The Insight (Rule of Thumb)
- Action: Verify that `batch_size // (gradient_accumulation_steps * num_gpus) >= 2`.
- Value: Minimum 2 examples per GPU per microbatch.
- Trade-off: Higher batch size per GPU increases VRAM usage but is necessary for FSDP to outperform BasicTrainer. Use mixed precision and activation checkpointing to free memory if needed.
- Compatibility: Only applies to FSDPTrainer. BasicTrainer and TensorParallelTrainer do not have this constraint.
Reasoning
FSDP shards model parameters, gradients, and optimizer states across GPUs. Each forward/backward step requires all-gather and reduce-scatter communication. With batch_size_per_gpu=1, the compute-to-communication ratio is too low, and the synchronization overhead dominates. With batch_size_per_gpu >= 2, GPUs have enough work per step to amortize the communication cost.
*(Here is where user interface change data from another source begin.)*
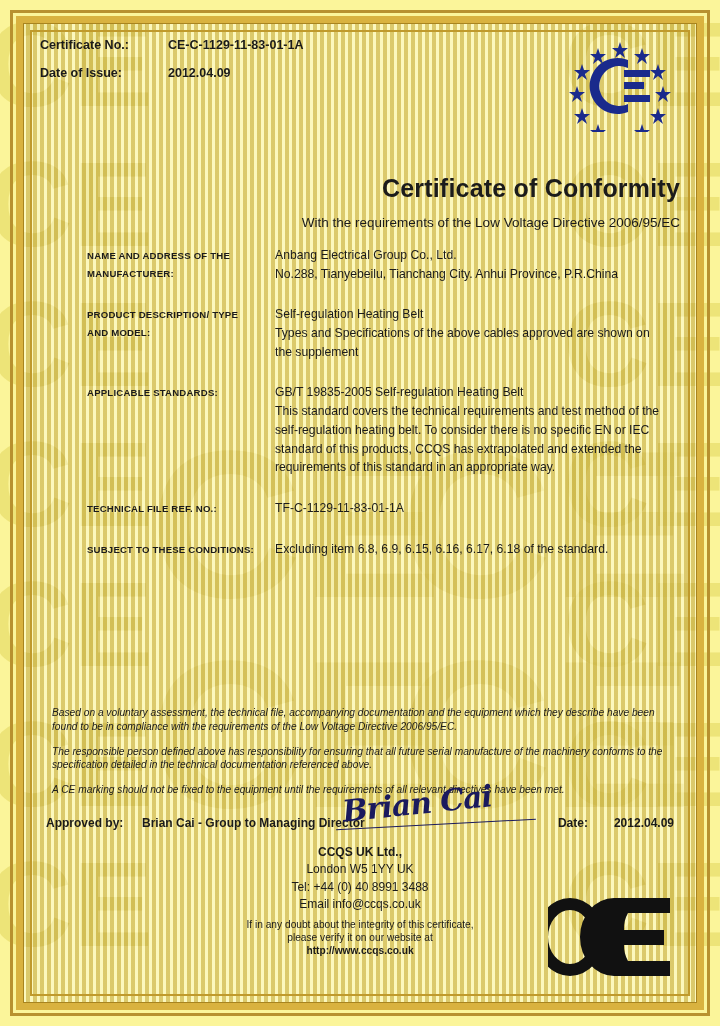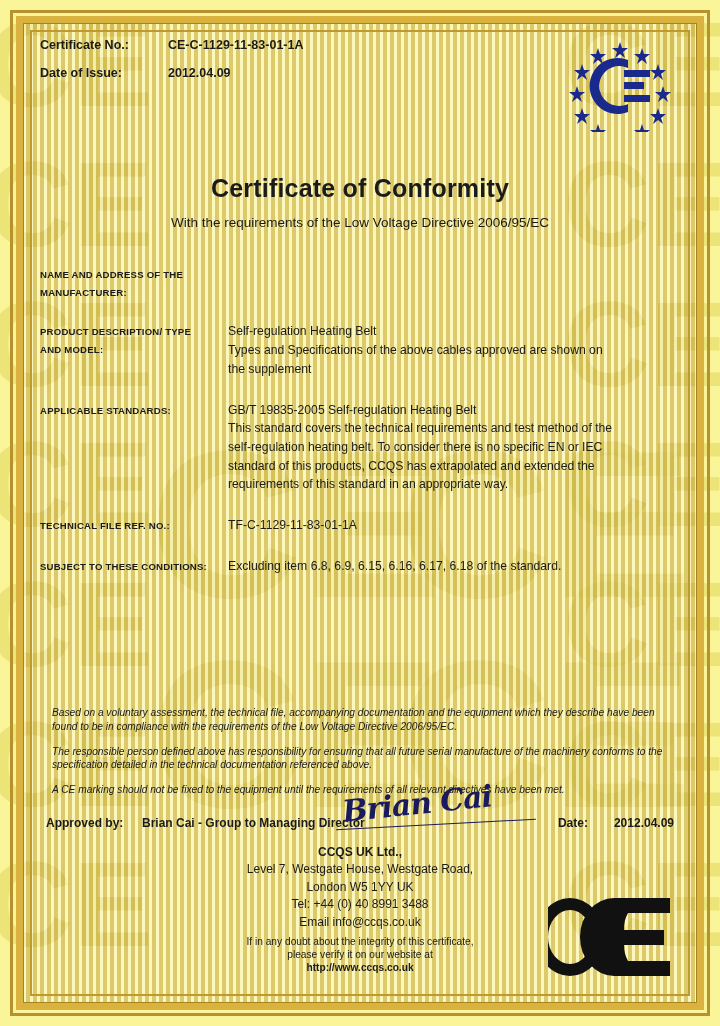"Certificate of Conformity" .title-block { text-align: center -> right }
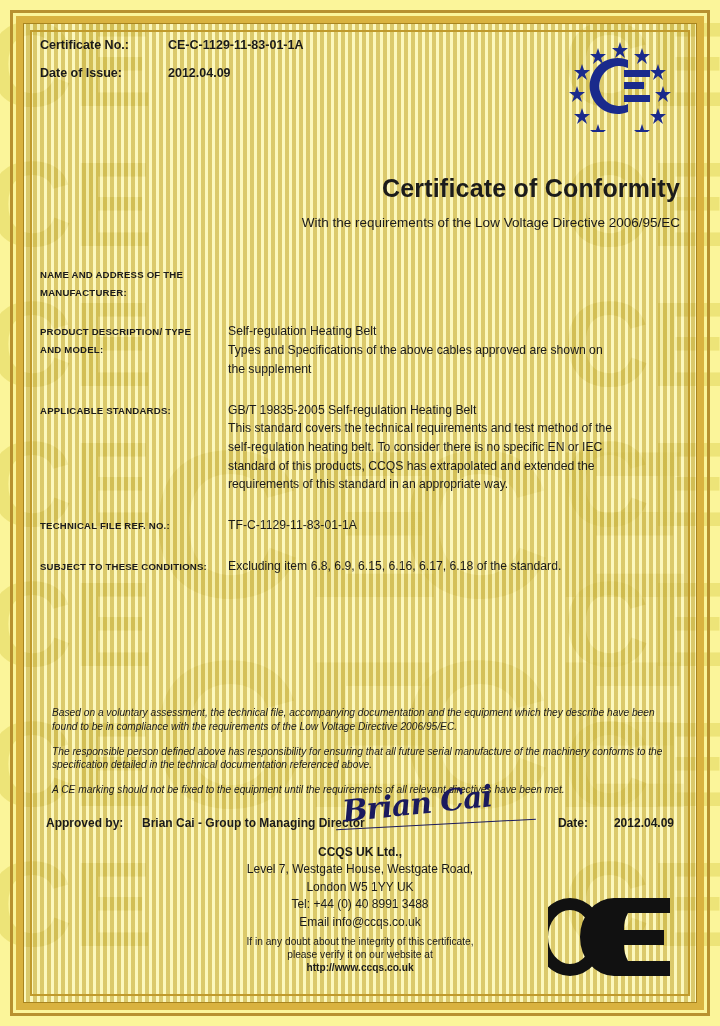"NAME AND ADDRESS OF THE" .fields { margin-top: 36px -> 17px; padding-left: none -> 47px }
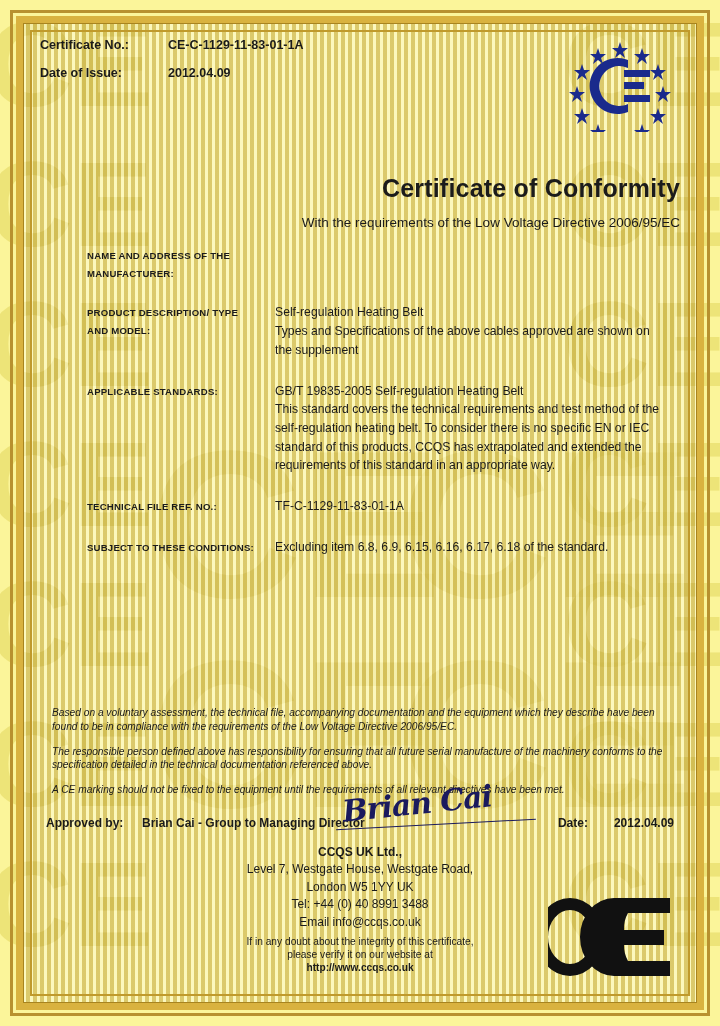"Anbang Electrical Group Co., Ltd." div.f-value { html: none -> <div> <div>Anbang Electrical Group Co., Ltd.</div> <div>No.288, Tianyebeilu, Tianchang City. Anhui Province, P.R.China</div> </div> }
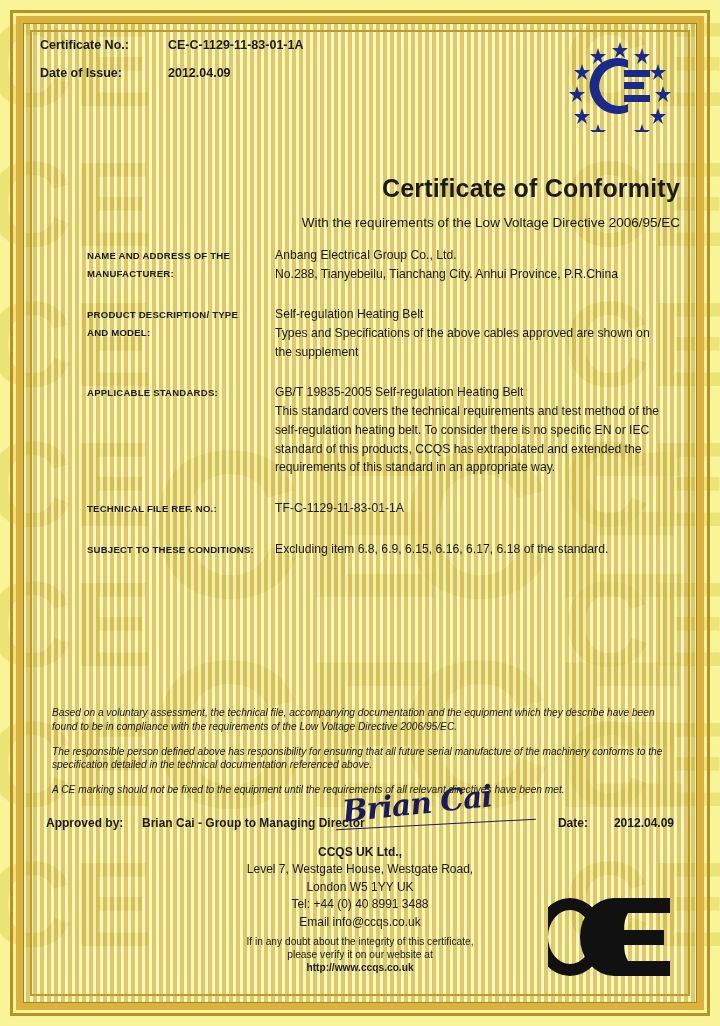"Level 7, Westgate House, Westgate" div { html: <div>Level 7, Westgate House, Westgate Road,</div> -> none }
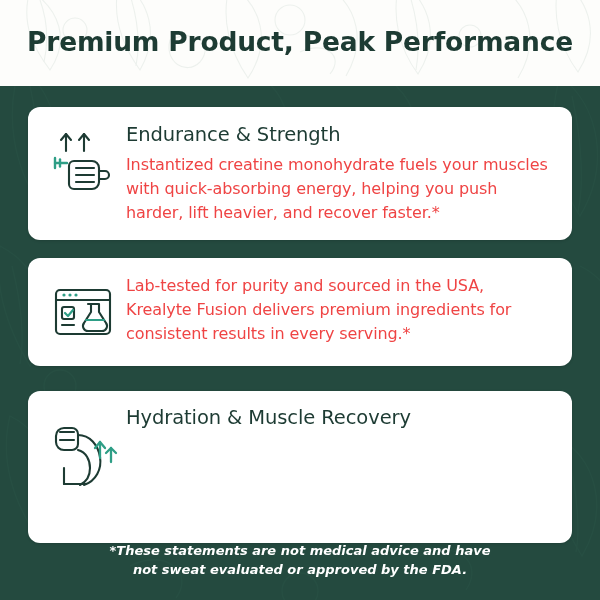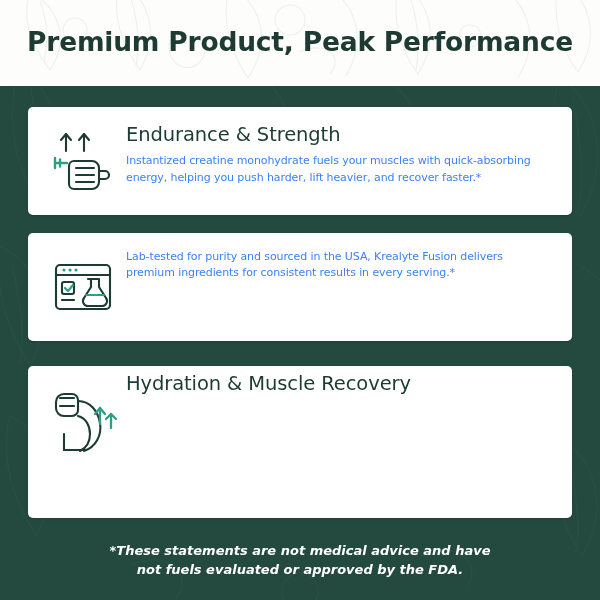"Endurance & Strength" .card { border-radius: 5px -> 12px }
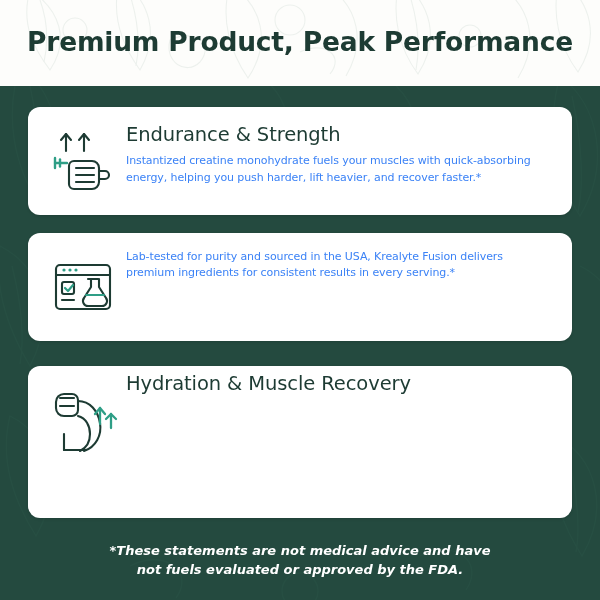"Instantized creatine monohydrate fuels" .card-body { color: #3b82f6 -> #ef4444; font-size: 11px -> 16px }
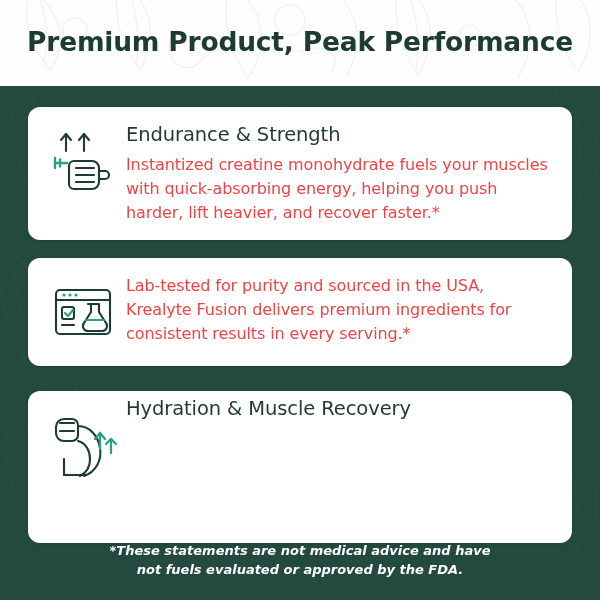"Hydration & Muscle Recovery" #card-hydration { padding-top: 6px -> 15px }
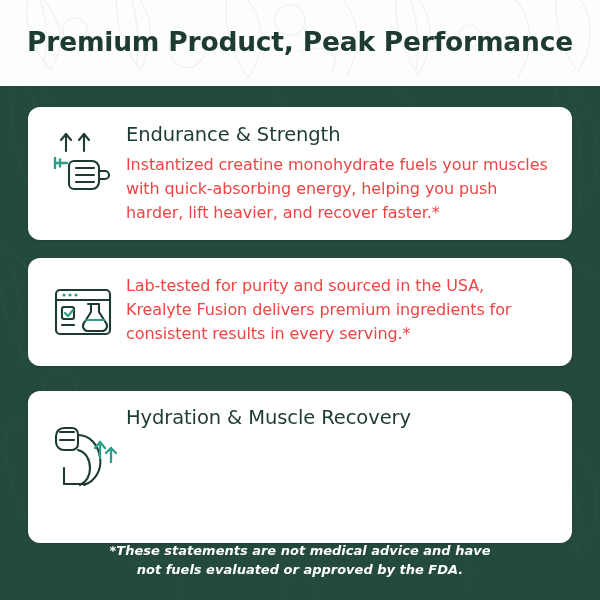"not fuels evaluated or approved" span { text: fuels -> sweat }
The README states: "In general, you should try to use a batch size of at least 2 on each GPU (i.e., `batch_size // (grad_accumulation_steps * N_GPUS)` is at least 2) to see a speedup from FSDP compared to the `BasicTrainer`."
Reference training configurations from the README:
- SFT (4x A100): `batch_size=64 gradient_accumulation_steps=2` → 64/(2*4) = 8 per GPU
- DPO (4x A100): `batch_size=32 gradient_accumulation_steps=2` → 32/(2*4) = 4 per GPU (note: DPO doubles effective batch through chosen+rejected concatenation)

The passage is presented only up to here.